Insider Trader Mark Cuban - Lessons Learnt

Trigger


I have been following insider trading cases with some interest for years, not in great detail, but with a keen sense that insider trading is probably one of those elastic criminal offenses allowing prosecutors wide latitude.


The attorney of Mark Cuban. Mr. Lyle Roberts, just published (11/18/2013) a remarkable op-ed in the Opinion pages of the Wall Street Journal titled “Behind the SEC's Pursuit of Mark Cuban/Regulation through litigation is no way to run a government agency.” (Unfortunately, subscribers only).


I am glad that Mr. Cuban is outspoken and I appreciate his strong words after his trial, which first caught my attention.


Summary And Comments


The article is quite long, so I will limit myself to salient points (emphasis added):
  1. The SEC resorts to regulation through litigation. The SEC often appears to be making up rules as it goes along.
  2. The SEC has for some time engaged in a more aggressive posture pursuing what the SEC describes as “fundamentally unfair for someone to use access to nonpublic information to improperly gain an edge on the market”
  3. The article describes briefly the “misappropriation theory”, which the SEC extended in 2000 by issuing Rule 10b5-2. From there, the SEC widened its approach from formal confidentiality agreement to the know famous “wink and a nod” informal agreement and any exchange of any material, nonpublic information. The SEC abandoned the requirement/principle that two agreements are necessary: 1) Confidentiality 2) Non-trade
  4. The classical case of insider trading is where a corporate officer without disclosing the material, nonpublic information trades for his own benefit and thereby fraudulently violates his fiduciary duties to the owners.
  5. At the other, opposite end of insider trading is the purely coincidental individual who has no relations etc. with a particular publicly traded company who learns by accident (e.g. in the elevator off the premises of the publicly traded company by overhearing the conversation of some other, unfamiliar individuals) of some material, nonpublic information of such a company and trades on it.
  6. The jury of Mr.
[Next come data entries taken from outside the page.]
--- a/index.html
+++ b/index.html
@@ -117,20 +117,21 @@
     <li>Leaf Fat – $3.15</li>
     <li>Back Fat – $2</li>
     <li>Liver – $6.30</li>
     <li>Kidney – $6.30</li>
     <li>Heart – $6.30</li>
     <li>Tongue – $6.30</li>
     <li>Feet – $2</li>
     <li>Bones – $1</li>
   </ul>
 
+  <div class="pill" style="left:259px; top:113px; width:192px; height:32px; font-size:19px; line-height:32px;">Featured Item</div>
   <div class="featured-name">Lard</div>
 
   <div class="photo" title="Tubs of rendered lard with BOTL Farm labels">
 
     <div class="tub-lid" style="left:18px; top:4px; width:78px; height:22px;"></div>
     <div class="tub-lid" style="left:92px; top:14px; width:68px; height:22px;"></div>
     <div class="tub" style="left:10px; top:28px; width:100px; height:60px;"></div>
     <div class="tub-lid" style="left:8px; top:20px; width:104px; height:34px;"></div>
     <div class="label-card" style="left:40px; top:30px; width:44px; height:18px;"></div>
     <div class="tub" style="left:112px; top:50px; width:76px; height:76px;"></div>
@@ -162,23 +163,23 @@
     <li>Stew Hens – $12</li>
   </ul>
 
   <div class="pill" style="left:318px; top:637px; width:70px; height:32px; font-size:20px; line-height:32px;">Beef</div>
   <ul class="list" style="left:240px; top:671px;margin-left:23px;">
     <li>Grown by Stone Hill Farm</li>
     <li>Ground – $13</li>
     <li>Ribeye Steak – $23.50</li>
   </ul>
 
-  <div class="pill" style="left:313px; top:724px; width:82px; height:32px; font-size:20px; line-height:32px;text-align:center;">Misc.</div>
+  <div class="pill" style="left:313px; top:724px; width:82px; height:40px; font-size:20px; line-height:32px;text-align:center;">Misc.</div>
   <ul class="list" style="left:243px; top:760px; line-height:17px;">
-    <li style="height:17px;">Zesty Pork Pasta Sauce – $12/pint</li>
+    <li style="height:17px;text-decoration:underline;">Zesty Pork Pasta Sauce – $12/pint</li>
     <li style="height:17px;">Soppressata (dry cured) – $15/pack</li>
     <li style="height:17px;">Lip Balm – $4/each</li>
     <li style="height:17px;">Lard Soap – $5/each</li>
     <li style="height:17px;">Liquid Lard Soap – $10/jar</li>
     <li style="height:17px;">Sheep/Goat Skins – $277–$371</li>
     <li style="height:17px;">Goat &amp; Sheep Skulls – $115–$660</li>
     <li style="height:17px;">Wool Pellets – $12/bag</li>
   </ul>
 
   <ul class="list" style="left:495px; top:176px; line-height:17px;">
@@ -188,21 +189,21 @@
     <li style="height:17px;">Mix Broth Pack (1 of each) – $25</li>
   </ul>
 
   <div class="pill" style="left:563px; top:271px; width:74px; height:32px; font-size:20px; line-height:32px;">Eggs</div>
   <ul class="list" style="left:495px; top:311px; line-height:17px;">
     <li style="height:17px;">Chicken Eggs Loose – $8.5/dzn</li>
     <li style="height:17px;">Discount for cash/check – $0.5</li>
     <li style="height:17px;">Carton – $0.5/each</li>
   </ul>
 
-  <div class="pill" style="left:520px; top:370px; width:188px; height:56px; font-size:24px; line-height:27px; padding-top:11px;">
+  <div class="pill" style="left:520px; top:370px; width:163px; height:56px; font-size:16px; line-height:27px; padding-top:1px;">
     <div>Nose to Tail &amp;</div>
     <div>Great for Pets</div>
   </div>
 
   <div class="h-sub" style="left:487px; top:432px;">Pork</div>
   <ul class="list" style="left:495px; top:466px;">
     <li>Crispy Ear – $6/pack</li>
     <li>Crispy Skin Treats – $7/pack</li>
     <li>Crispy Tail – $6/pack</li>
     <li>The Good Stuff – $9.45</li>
Cuban found that he had informed the company in advance of his intention to sell.
  7. The jury of Mr. Cuban also found that the information in question was not material, nonpublic information in the first place. Black eye for the SEC, waste of taxpayer money for everyone else.
  8. Not to mention that it cost Mr. Cuban years of his life and enormous legal bills to defend him.
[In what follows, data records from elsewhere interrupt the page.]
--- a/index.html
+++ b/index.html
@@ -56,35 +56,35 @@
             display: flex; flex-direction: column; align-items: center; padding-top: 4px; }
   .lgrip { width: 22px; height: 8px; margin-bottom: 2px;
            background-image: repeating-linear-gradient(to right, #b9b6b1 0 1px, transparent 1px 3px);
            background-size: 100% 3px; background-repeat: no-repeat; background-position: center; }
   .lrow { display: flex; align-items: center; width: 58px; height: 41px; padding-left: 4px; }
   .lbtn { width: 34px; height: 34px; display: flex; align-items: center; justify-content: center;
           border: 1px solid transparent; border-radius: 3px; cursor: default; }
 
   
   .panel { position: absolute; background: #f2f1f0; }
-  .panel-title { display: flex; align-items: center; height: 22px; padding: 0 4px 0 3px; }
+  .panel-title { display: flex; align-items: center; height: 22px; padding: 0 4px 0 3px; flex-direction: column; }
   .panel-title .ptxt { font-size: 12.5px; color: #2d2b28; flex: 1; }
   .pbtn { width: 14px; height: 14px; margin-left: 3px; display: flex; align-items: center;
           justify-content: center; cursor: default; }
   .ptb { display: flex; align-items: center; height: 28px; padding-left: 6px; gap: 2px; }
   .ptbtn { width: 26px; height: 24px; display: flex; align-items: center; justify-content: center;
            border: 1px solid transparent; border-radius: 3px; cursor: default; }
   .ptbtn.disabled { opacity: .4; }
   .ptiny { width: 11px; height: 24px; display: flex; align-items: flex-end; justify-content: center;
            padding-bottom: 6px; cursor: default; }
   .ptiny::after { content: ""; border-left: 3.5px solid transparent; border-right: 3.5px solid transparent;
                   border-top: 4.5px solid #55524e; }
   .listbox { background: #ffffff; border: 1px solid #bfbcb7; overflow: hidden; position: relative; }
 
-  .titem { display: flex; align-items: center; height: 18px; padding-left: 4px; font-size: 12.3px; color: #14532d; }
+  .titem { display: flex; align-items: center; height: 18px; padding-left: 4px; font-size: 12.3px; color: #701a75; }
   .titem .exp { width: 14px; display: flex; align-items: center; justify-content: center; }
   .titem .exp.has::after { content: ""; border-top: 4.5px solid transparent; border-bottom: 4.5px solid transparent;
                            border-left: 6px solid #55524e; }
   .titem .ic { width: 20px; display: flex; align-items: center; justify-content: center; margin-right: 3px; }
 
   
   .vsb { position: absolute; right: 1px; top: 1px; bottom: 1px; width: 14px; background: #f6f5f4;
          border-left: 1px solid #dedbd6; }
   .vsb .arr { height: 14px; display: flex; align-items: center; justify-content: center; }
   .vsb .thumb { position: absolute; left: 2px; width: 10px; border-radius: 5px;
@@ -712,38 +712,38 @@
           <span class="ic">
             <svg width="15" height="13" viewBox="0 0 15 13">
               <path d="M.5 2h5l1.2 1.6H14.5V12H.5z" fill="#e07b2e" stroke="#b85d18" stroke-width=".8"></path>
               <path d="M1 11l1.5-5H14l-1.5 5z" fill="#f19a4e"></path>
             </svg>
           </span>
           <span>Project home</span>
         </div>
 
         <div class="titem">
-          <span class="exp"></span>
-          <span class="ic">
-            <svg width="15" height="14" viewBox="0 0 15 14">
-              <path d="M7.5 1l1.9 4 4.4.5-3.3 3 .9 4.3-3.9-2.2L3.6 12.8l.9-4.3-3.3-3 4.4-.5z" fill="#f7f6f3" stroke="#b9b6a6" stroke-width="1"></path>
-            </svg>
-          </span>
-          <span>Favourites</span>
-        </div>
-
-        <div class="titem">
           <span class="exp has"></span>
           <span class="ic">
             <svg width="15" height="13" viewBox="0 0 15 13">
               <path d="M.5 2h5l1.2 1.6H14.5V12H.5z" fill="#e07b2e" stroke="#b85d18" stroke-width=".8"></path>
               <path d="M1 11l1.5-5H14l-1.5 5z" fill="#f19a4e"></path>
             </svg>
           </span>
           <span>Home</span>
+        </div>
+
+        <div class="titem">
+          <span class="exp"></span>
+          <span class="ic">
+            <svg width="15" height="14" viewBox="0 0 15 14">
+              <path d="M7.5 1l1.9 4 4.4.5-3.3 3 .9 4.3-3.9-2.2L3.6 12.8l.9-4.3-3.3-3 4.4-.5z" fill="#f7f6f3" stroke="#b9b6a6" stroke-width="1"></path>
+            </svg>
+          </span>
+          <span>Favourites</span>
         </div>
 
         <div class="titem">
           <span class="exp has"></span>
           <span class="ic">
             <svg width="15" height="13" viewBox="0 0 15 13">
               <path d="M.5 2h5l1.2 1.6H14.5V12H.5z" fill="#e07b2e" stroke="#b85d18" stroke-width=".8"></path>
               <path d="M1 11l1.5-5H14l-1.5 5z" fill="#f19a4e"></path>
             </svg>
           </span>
Kudos And Thanks To Mr. Mark Cuban


All securities traders and the general public should be thankful to Mr. Cuban for raising this insider trading overcriminalization issue to prominence.


About The Securities Exchange Commission


This would be enough substance for another blog post by itself. Thus, I will keep it very brief here.


The SEC is an outdated behemoth dating back to the Great Depression and New Deal era. It was one of many overreactions of President F. D. Roosevelt’s administration. In my opinion it should be abolished and to be started over. Perhaps, we do not even need such a federal agency!


What Is Actually Wrong With Insider Trading?


Actually, nothing I would boldly assert!


It is a carefully crafted myth that only wealthy, privileged persons have access to so called material, nonpublic information of publicly traded companies. The Mark Cuban case only serves to strengthen this myth.


Any trading in stocks is generally beneficial! The faster trades on any information is executed the better. So called insider trading is an opportunity for other traders to take advantage of. Do we actually know how many so called insider traders have lost money or were unsuccessful, because they are probably not as often prosecuted.


Insider trading is one of those criminal offenses that make little sense, but offer big government a big stick to harass anyone they don’t like.


If a corporate officer engages in fraudulent or harmful trading in the company in violation of formal agreements, the person works for, then the company should fire this person instantly.